#### [TASK OBJECTIVE]
Could you copy every record exactly, leaving the pictures behind?
Start of SUPPLIED RECORDS
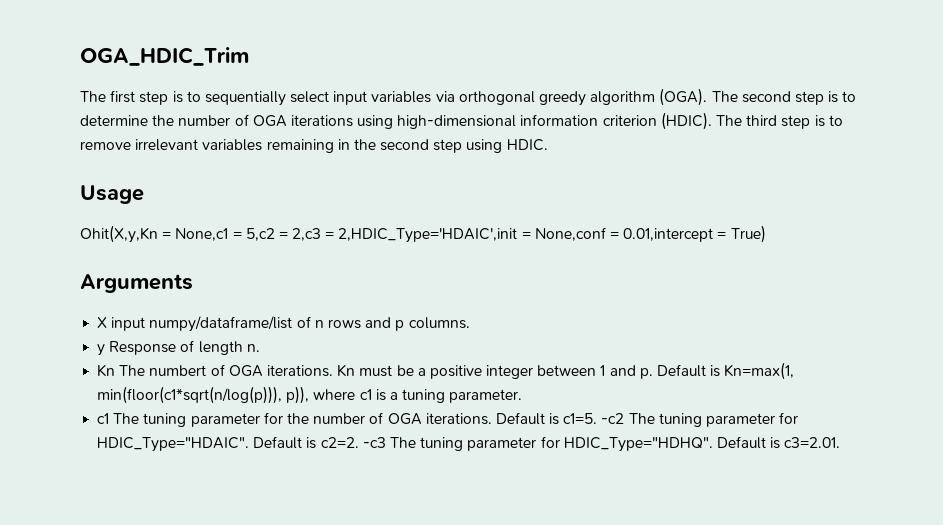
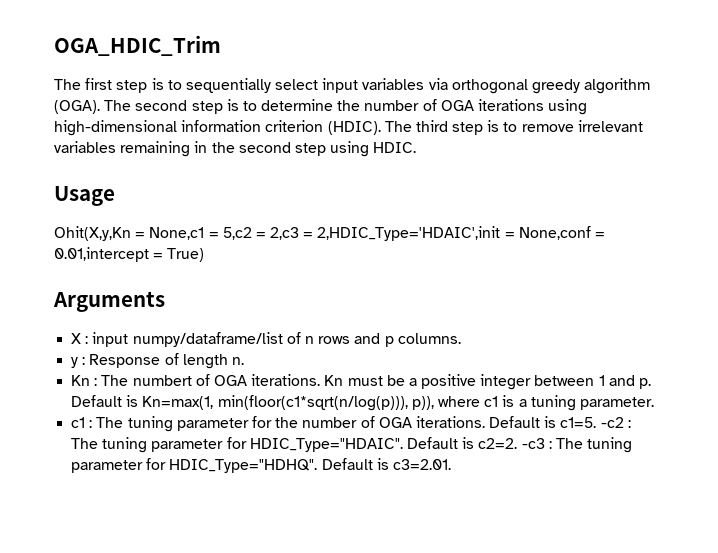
- X input numpy/dataframe/list of n rows and p columns.
+ X : input numpy/dataframe/list of n rows and p columns.
- y Response of length n.
+ y : Response of length n.
- Kn The numbert of OGA iterations.
+ Kn : The numbert of OGA iterations.
- c1 The tuning parameter for the number of OGA iterations.
+ c1 : The tuning parameter for the number of OGA iterations.
- -c2 The tuning parameter for HDIC_Type="HDAIC".
+ -c2 : The tuning parameter for HDIC_Type="HDAIC".
- -c3 The tuning parameter for HDIC_Type="HDHQ".
+ -c3 : The tuning parameter for HDIC_Type="HDHQ".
End of SUPPLIED RECORDS
#### [ANSWER SECTION]
- X input numpy/dataframe/list of n rows and p columns.
+ X : input numpy/dataframe/list of n rows and p columns.
- y Response of length n.
+ y : Response of length n.
- Kn The numbert of OGA iterations.
+ Kn : The numbert of OGA iterations.
- c1 The tuning parameter for the number of OGA iterations.
+ c1 : The tuning parameter for the number of OGA iterations.
- -c2 The tuning parameter for HDIC_Type="HDAIC".
+ -c2 : The tuning parameter for HDIC_Type="HDAIC".
- -c3 The tuning parameter for HDIC_Type="HDHQ".
+ -c3 : The tuning parameter for HDIC_Type="HDHQ".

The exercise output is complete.